MATERIAL TO PROCESS:
━━━━━━━━━━
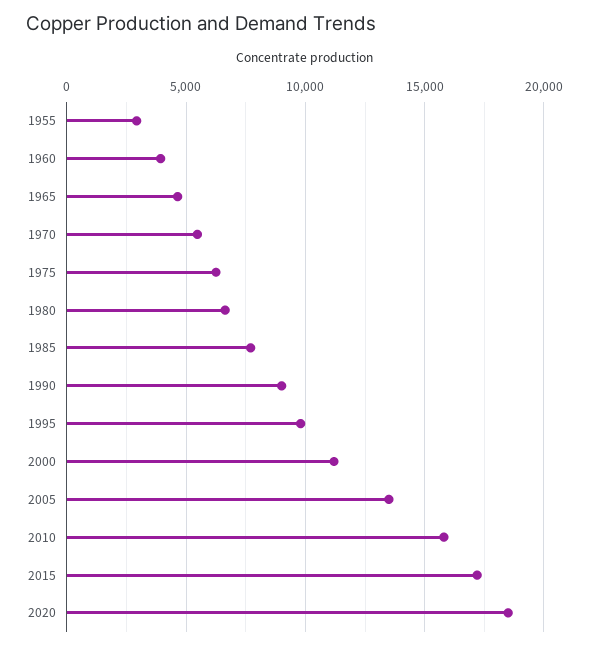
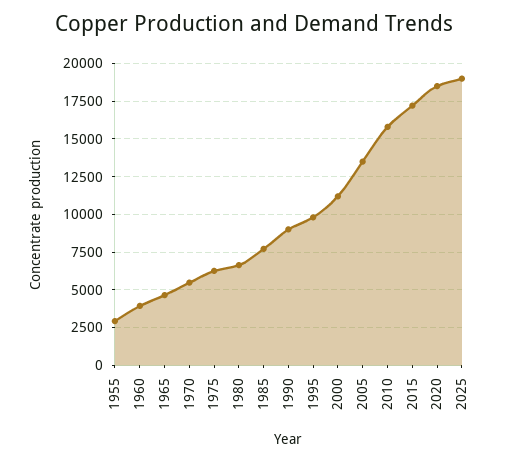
2025: none -> 19000

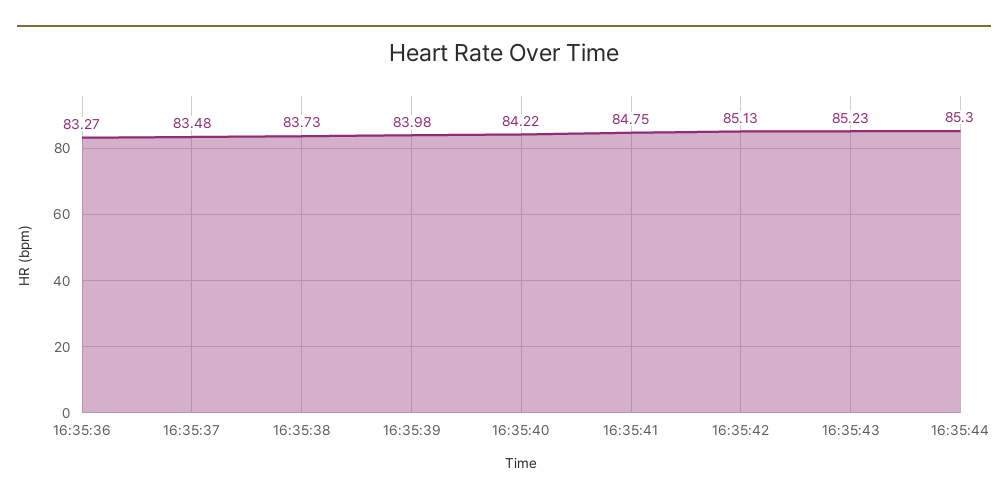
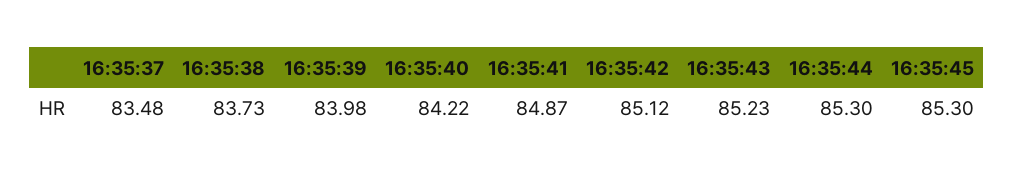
16:35:36: 83.27 -> none
16:35:41: 84.75 -> 84.87
16:35:42: 85.13 -> 85.12
16:35:45: none -> 85.3

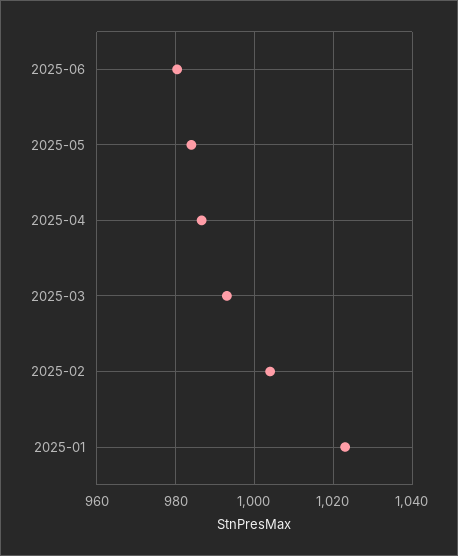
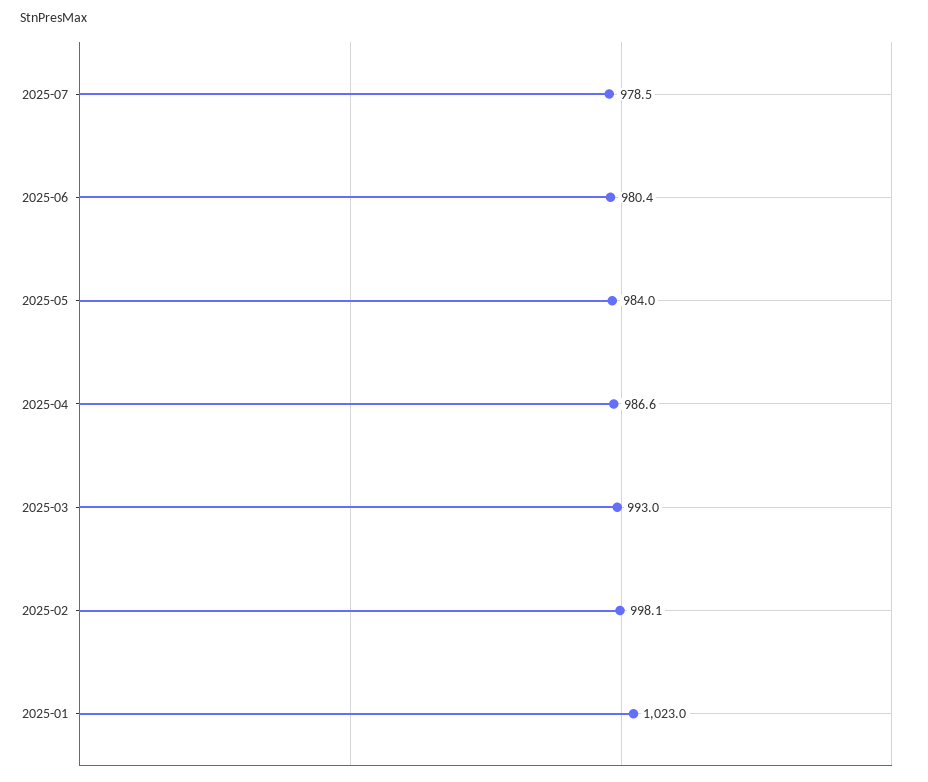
2025-02: 1004 -> 998.1
2025-07: none -> 978.5

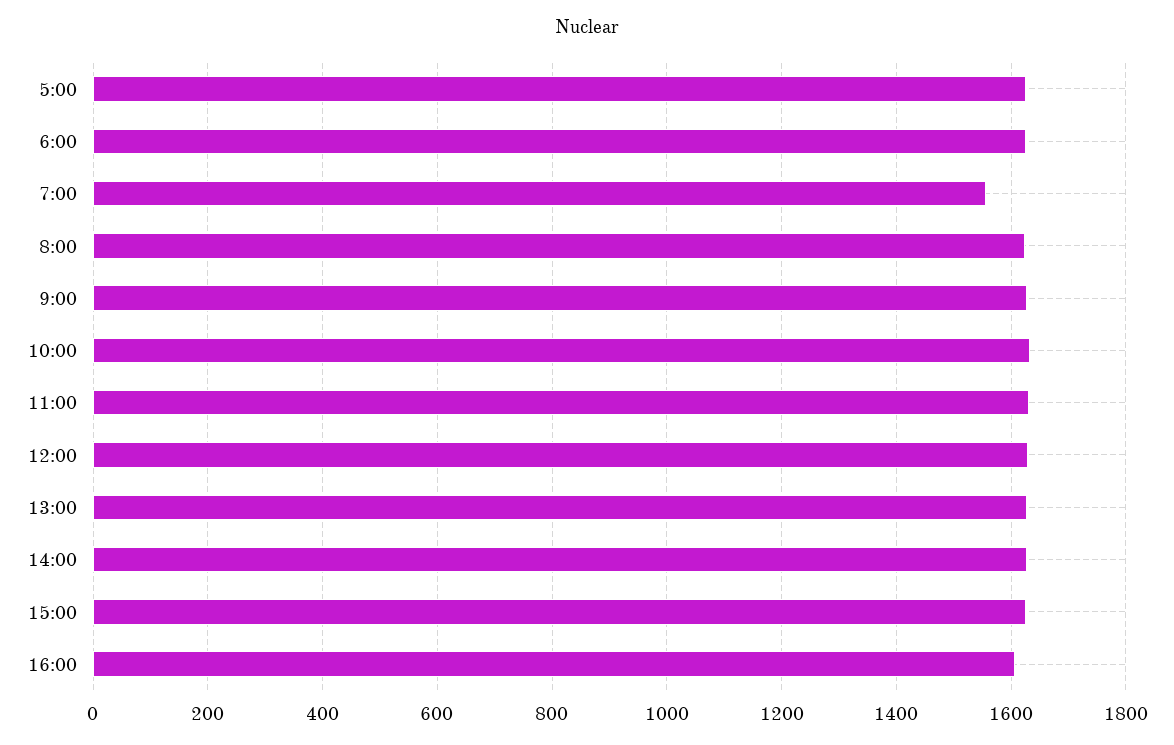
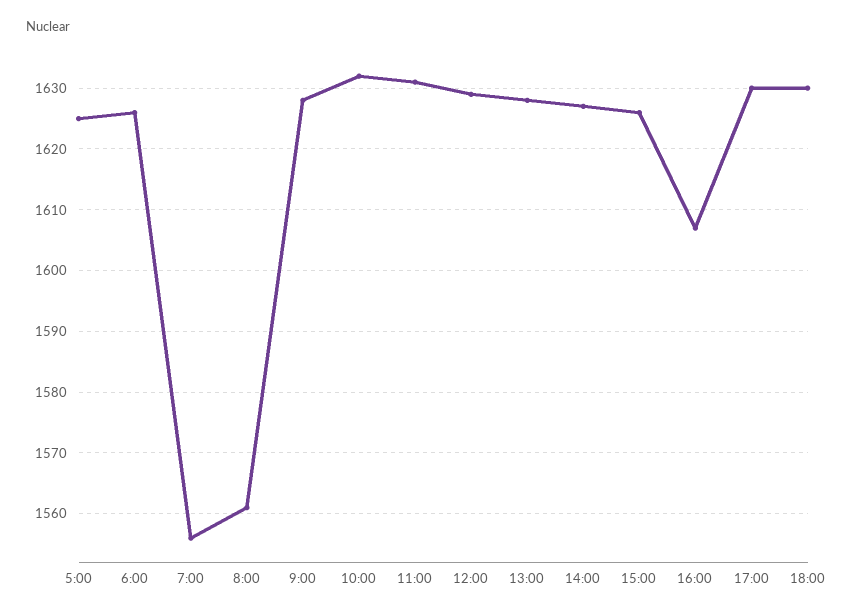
8:00: 1620 -> 1561
17:00: none -> 1630
18:00: none -> 1630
━━━━━━━━━━
THE TASK:
Your reply must consist solely of the number of lines in the listing above that include the word "none".

OUTPUT:
6